You were stuck in a classroom all day, sitting at an uncomfortable desk, listening to someone talk about things in which you were not interested. All the while, you were certain that the rest of the world was out there, having fun without you.
Now, a few months shy of my 28th birthday, I am about to return to school. No. I am not going to be a student. I am going to try my hand at substitute teaching.
Don’t worry. I do realize that contained in that statement is an alarming commentary on the status of our public education system.
Nonetheless, I am set up to spend some time with some of our local elementary school children next week. This is all well and good on the surface. But then I remembered one important thing.

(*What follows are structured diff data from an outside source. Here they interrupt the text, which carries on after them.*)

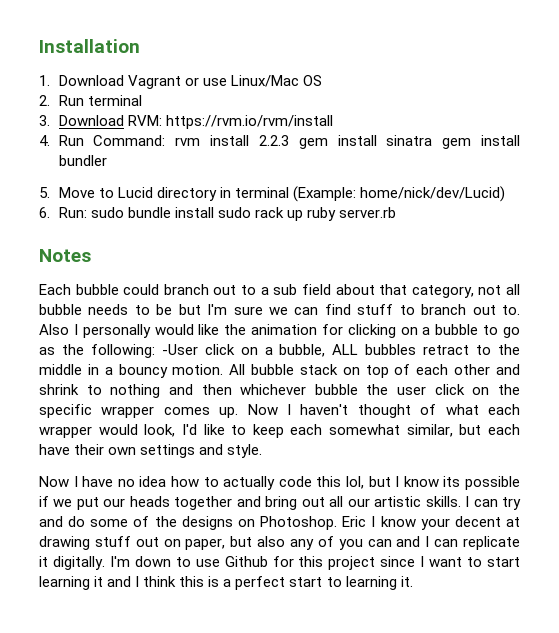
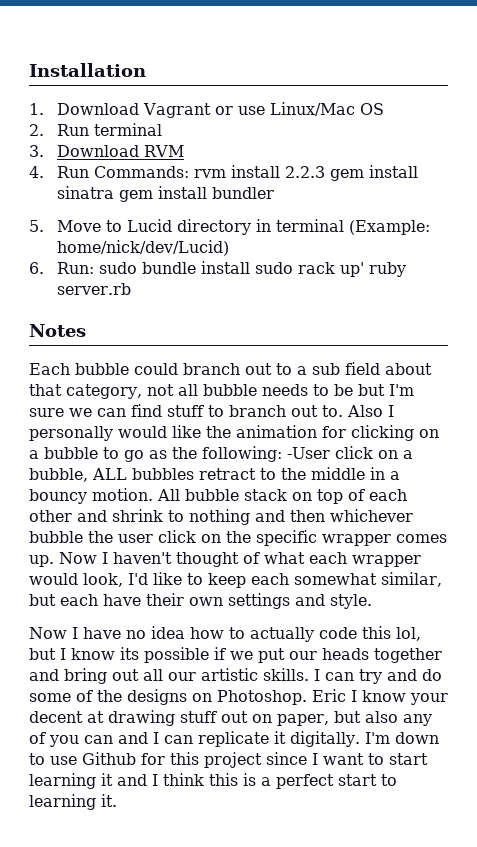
[127,115,333,129] RVM: https://rvm.io/rvm/install -> [143,145,184,157] RVM
[93,135,166,146] Command: -> [93,166,189,178] Commands:
[286,210,303,221] up -> [339,262,364,277] up'

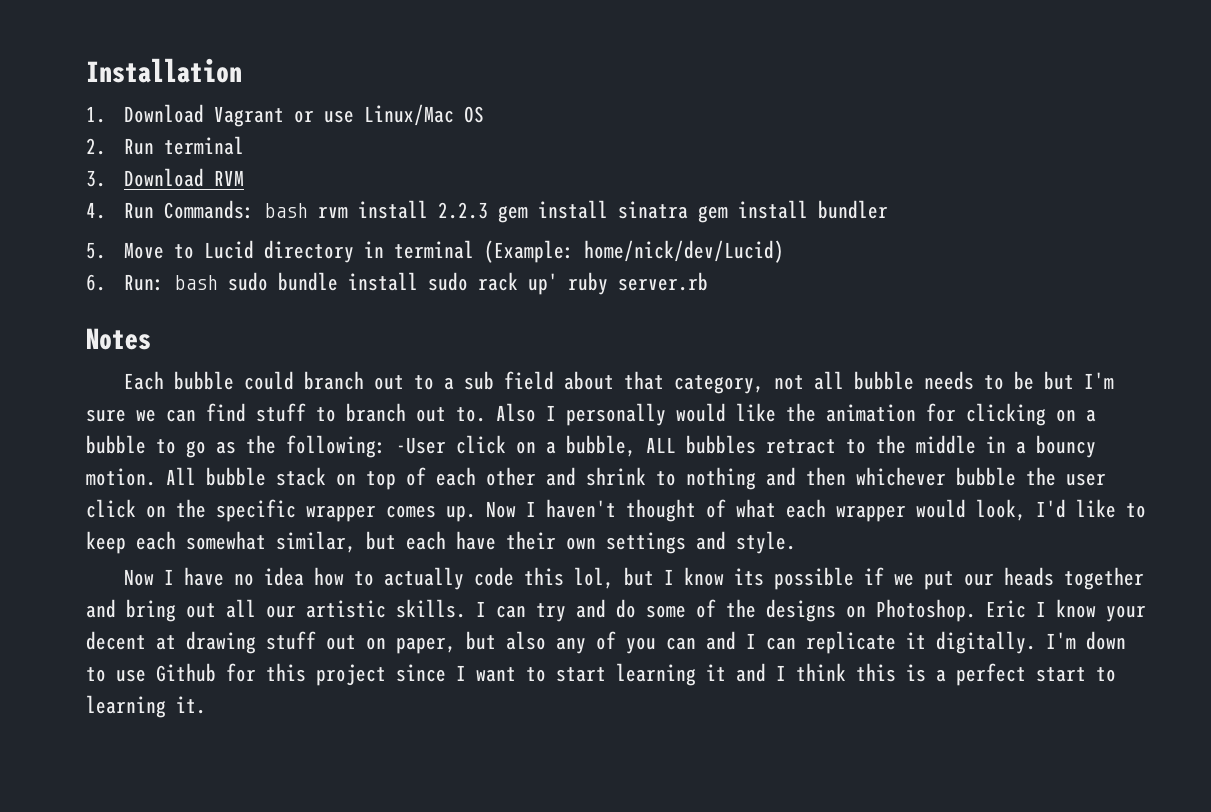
(189, 172) none -> [264,203,309,218] bash
(94, 268) none -> [174,275,219,290] bash

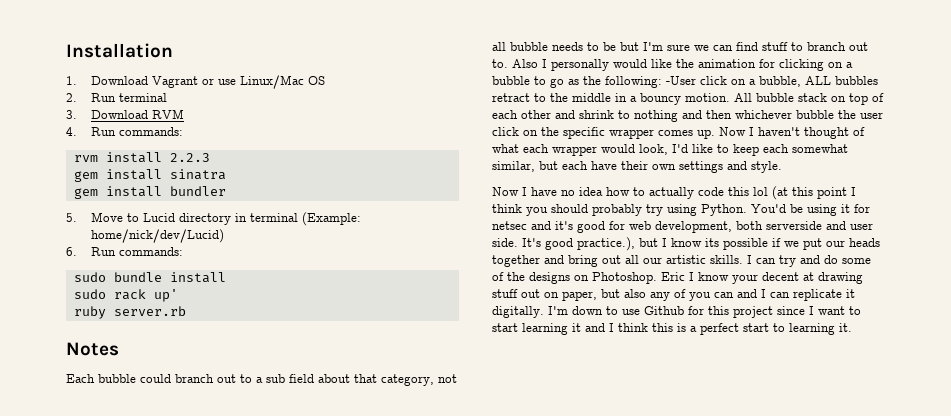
[164,200,309,219] Commands: bash -> [118,127,183,136] commands: //
(489, 210) none -> (210, 157) //
(689, 210) none -> (226, 174) //
[124,274,219,291] Run: bash -> [90,247,183,256] Run commands: //
(419, 281) none -> (226, 277) //
(559, 284) none -> (178, 295) //
[573,567,614,589] lol, -> [753,186,856,200] [492,204,870,216] [492,221,873,233] [492,237,635,251] lol (at this point I think you should probably try using Python. You'd be using it for netsec and it's good for web development, both serverside and user side. It's good practice.),

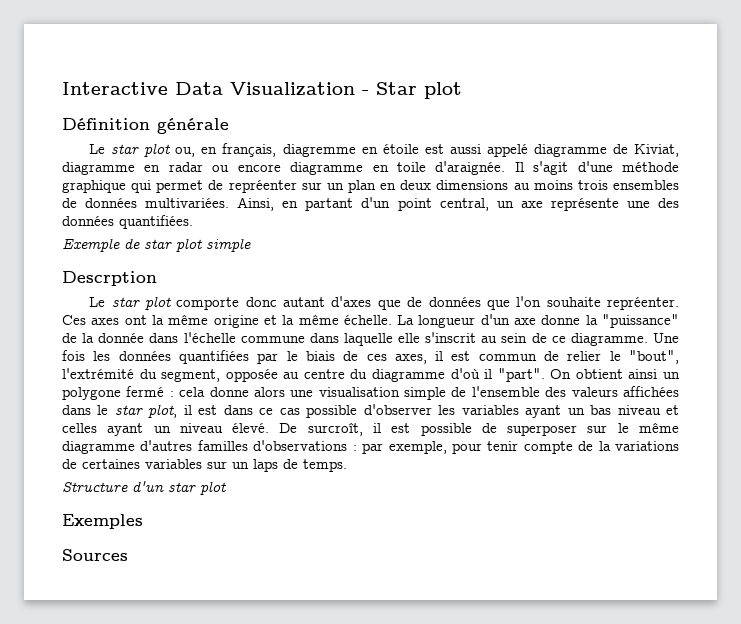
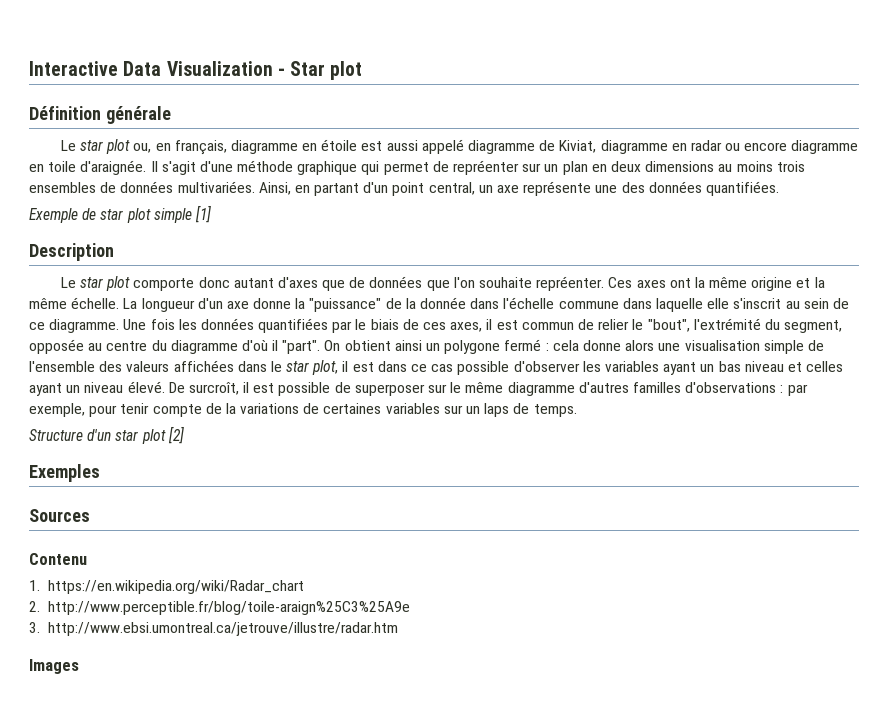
[282,144,356,157] diagremme -> [230,140,298,154] diagramme
[62,271,157,286] // Descrption -> [194,205,211,223] [29,243,114,261] [1] // Description
(226, 488) none -> [167,426,184,444] [2]
(128, 555) none -> [29,553,87,565] [29,580,304,594] [29,601,410,615] [29,622,398,636] [29,659,79,674] // Contenu // 1. https://en.wikipedia.org/wiki/Radar_chart // 2. http://www.perceptible.fr/blog/toile-araign%25C3%25A9e // 3. http://www.ebsi.umontreal.ca/jetrouve/illustre/radar.htm // Images

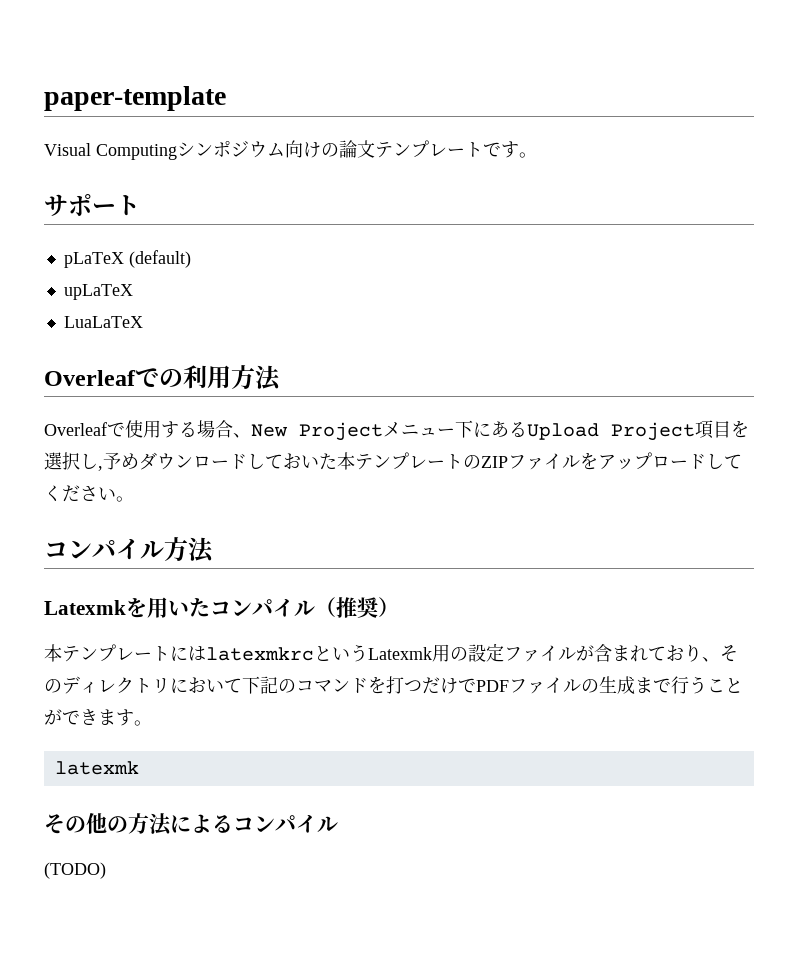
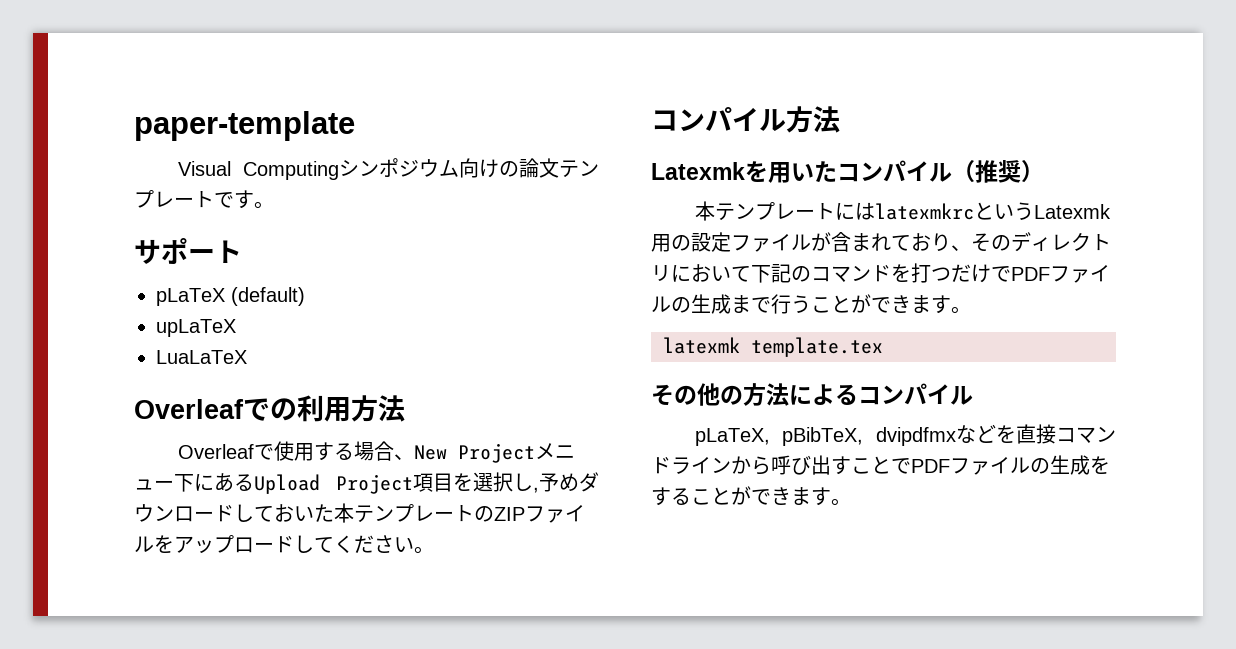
(139, 768) none -> [751,337,883,357] template.tex
[44,862,106,879] (TODO) -> [694,424,1116,446] [651,455,1110,475] [651,486,851,506] pLaTeX, pBibTeX, dvipdfmxなどを直接コマンドラインから呼び出すことでPDFファイルの生成をすることができます。

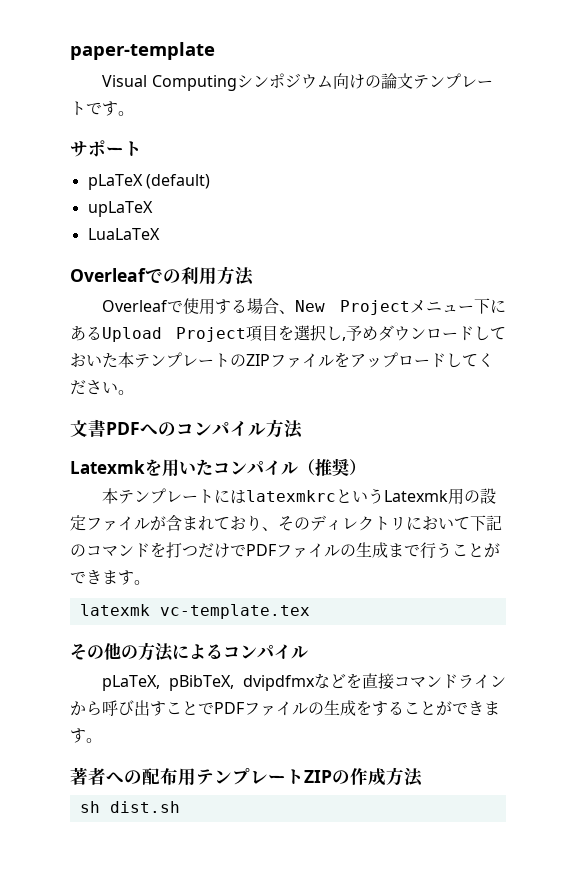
(434, 550) none -> [70,419,176,437] 文書PDFへの
[751,337,883,357] template.tex -> [159,604,310,619] vc-template.tex
(851, 502) none -> [70,767,423,787] [79,801,180,813] // 著者への配布用テンプレートZIPの作成方法 // sh dist.sh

I don’t remember what I learned in the fourth grade. Before you place a frantic phone call to Dr. Neil Hyche or Dr. Tony Speegle, let me rephrase that.
I still remember all my lessons and skills acquired in the fourth grade. I just don’t remember, specifically, which ones I learned in the fourth grade.
I was reminded of this fact earlier this week when I paid a visit to the class for which I will be subbing next week.
These young people are studying a variety of things ranging from vocabulary to reading to math to Alabama history. I don’t think I’ve had that well-rounded of a daily routine since my second sophomore year in college.
After that, everything became specific to the major that I had selected. So for the last few years, it has all been about writing and the things related to that.
Alabama history? Wow. There were Indians. I remember that. Which ones? That’s a tough one. We have a Choctaw County and a Cherokee County. From that, I deduce that we had Cherokee and Choctaw Indians. Am I close? I suppose I’ll find out soon enough.
Anyway, nearly 20 years after finishing the fourth grade, I am now certain that the rest of the world is not out there having fun between the hours of 8 a.m. and 3 p.m. Monday through Friday. That conspiracy theory has since been proven entirely false.
Another theory that has since been debunked is my false assumption that teachers were needlessly mean and strict. Wrong. As an adult, I understand that kids in large numbers without supervision are dangerous. Think “Lord of the Flies.”